Custom challenge coins are described as medallions or small coins that display an emblem or logo of an organization. They are usually carried by the members of the institution or organization. Customarily, the coins are given as a proof of membership in order to boost team spirit. On top of that, some service members have also developed a habit of collecting these challenge coins because of their design, meaning and sentimental value. In military practice, the challenge coins are often offered by unit commanders to unit members who deserve to be recognized for their special accomplishment.
How did the custom challenge coins come about?
The history of these challenge coins seemed to be quite interesting and fascinating as they were first used during World War I by the American military. The very first challenge coins that were utilized during the world war were constructed out of bronze and were covered with gold plating. These small medallions or coins are used to symbolize particular membership or positions in the military or in an organization. Since then, they have become well-known among Americans, popular enough for people to be enticed to gather them for their collection.

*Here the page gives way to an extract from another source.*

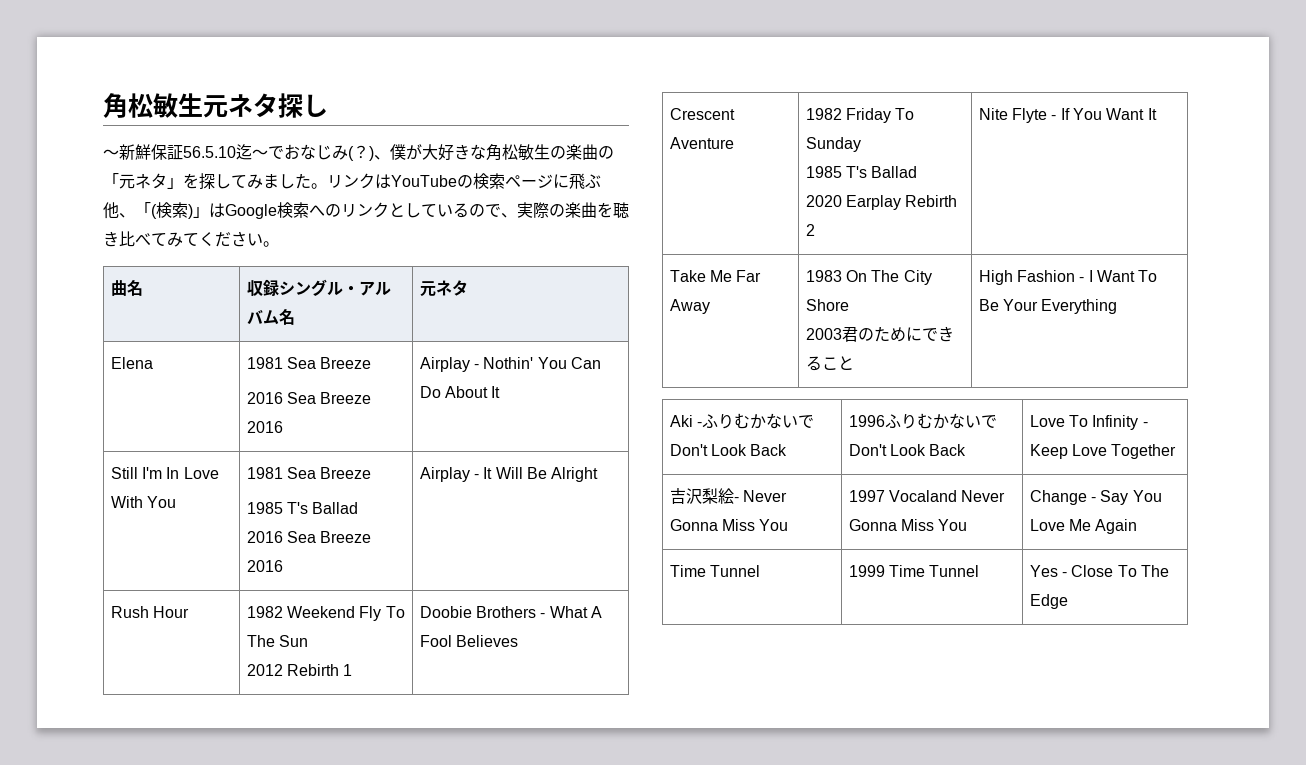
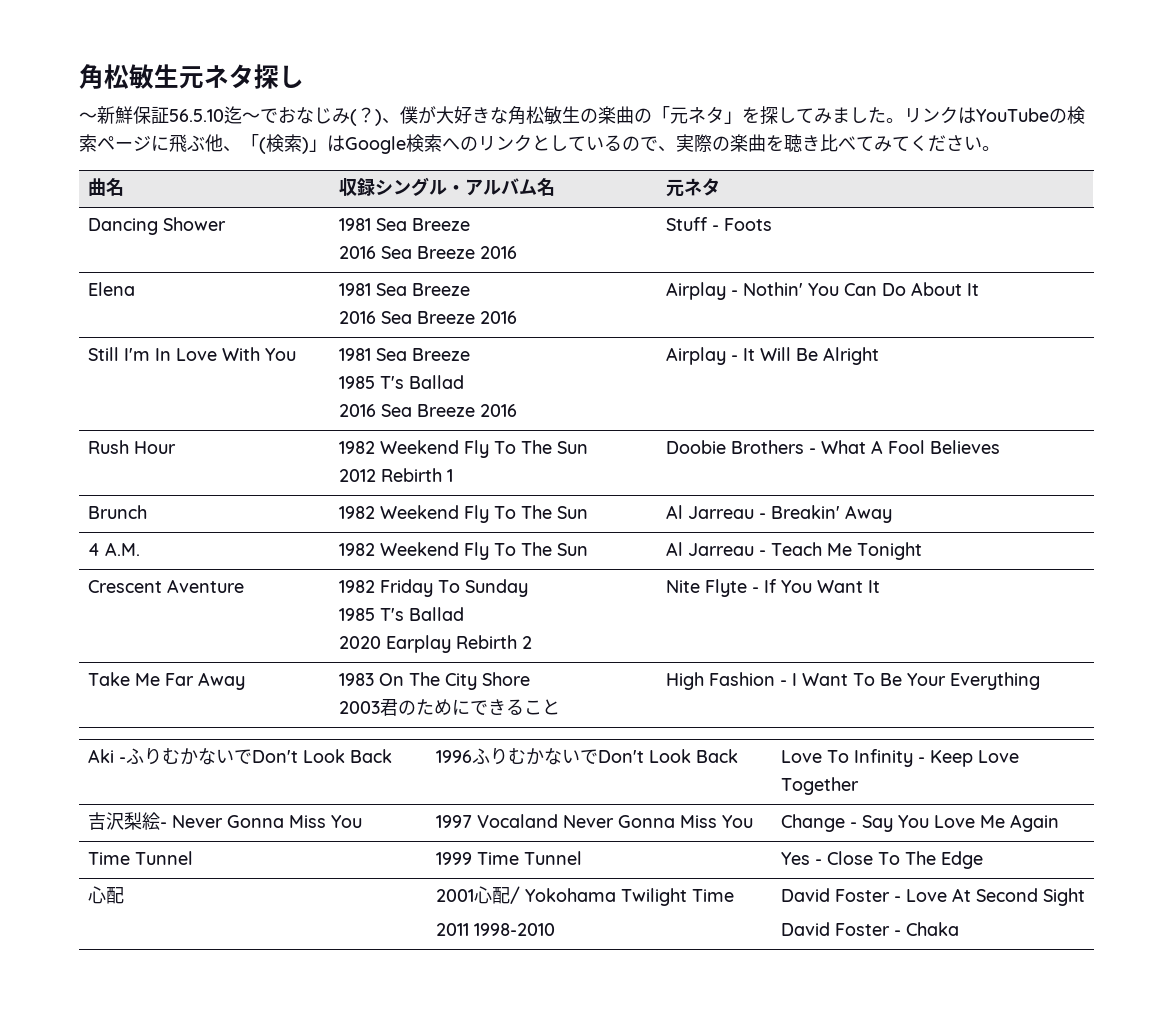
(468, 288) none -> [87,217,226,235] [338,218,470,231] [338,246,517,259] [665,217,772,231] // Dancing Shower | 1981 Sea Breeze // 2016 Sea Breeze 2016 | Stuff - Foots
(519, 641) none -> [87,505,147,519] [338,505,588,523] [665,505,892,523] [87,542,140,556] [338,542,588,560] [665,542,922,560] // Brunch | 1982 Weekend Fly To The Sun | Al Jarreau - Breakin' Away // 4 A.M. | 1982 Weekend Fly To The Sun | Al Jarreau - Teach Me Tonight
(1068, 601) none -> [87,886,124,904] [435,886,734,906] [435,923,555,936] [780,888,1085,906] [780,922,959,936] // 心配 | 2001心配/ Yokohama Twilight Time // 2011 1998-2010 | David Foster - Love At Second Sight // David Foster - Chaka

The primary use of the coins is for challenging. Yet, apart from that, they may also be used and given as an award for exceptional performance of duty or loyal service. In general, they are really a great instrument to build the morale of every member. On the other hand, regarding their use in the modern day American military, using custom challenge coins most likely started out amongst Special Forces unit in the course of the Vietnam War. This challenge coin tradition was passed on through the airborne group.

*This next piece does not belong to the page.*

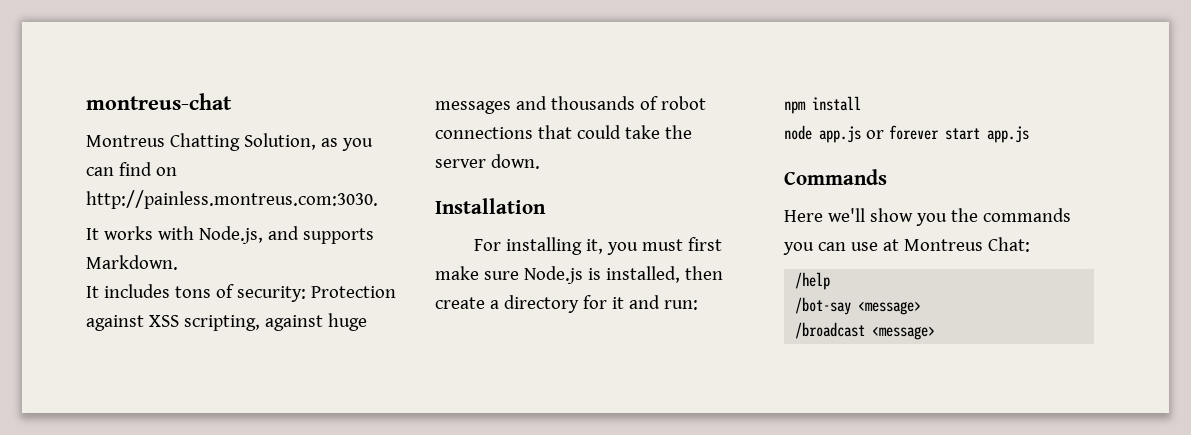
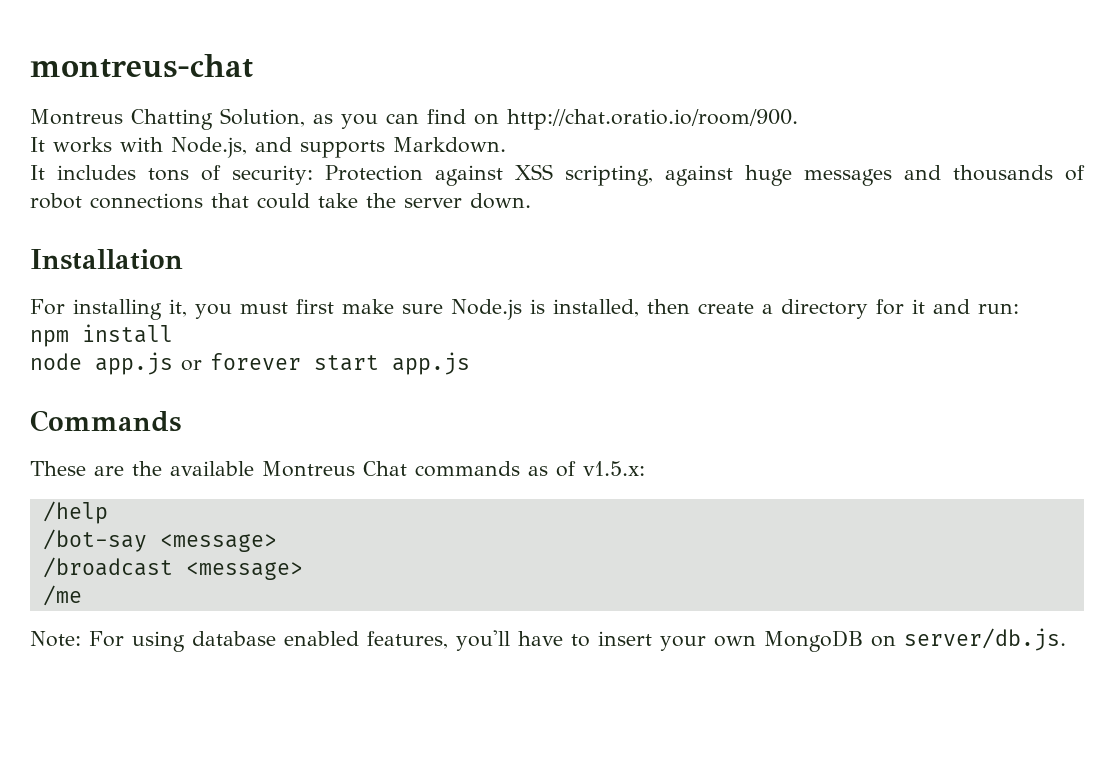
[86,190,378,209] http://painless.montreus.com:3030. -> [507,109,798,130] http://chat.oratio.io/room/900.
[784,208,1071,226] [783,237,1030,255] Here we'll show you the commands you can use at Montreus Chat: -> [30,461,645,477] These are the available Montreus Chat commands as of v1.5.x:
(936, 333) none -> [42,585,82,606] [30,628,1066,652] // /me // Note: For using database enabled features, you'll have to insert your own MongoDB on server/db.js.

By the early nineteen-eighties, it was then passed on to the seventy-fifth Ranger Regiment. When the different officials were reassigned as they moved on in their careers, they have instilled in them the tradition of giving a unit coin as an award for their deeds that were deserving of acknowledgement and recognition, yet were not enough to merit the soldiers an official medal of honor. The challenge coins had not been very popular before the First Persian Gulf War during the 1990 to 1991. Yet, since then, they have progressively gained popularity.
Bulldog Challenge Coin
The Bulldog challenge coin was one of the very popular of its kind in the US Air Force. It was available only to the tail gunners enlisted at B-52. Since the B-52 gunner post was eliminated in 1991, this renowned challenge coin has grown to be more uncommon.
This Bulldog coin was offered to gunners when they graduated from their technical training in the Air Force and when they joined the Gunners Association. During the earlier times of bombers, a nugget or a bean was the one being used. The coin signifies the characteristics of bravery and strength as resembled by the Bulldog, which was also the gunner’s official mascot. In addition, the Bulldog coin was also offered to selected honorary gunners, commonly the leader and the commanders, who depicted the nature of the bulldog.
A number of coin enthusiasts purchase them for their numismatic worth. The custom challenge coins presented as accolades for achievements are usually offered during a handshake. A handshake involved transferring from the giver’s right hand to the awardees’ right hand. Additionally, it is also standard for the giver to share the story behind or the explanation about the reason why the recipient is given the coin award.
Probably the most enormous collection of custom challenge coins related to the Army Engineer can be found in a huge cabinet in the AEA or Army Engineer Association’s regimental shop. This store was situated in the Engineer Museum at the residence of the Engineer Regiment. The challenge coins were generously donated by the customers of the store, who have visited ever since it started out in the late nineteen-eighties.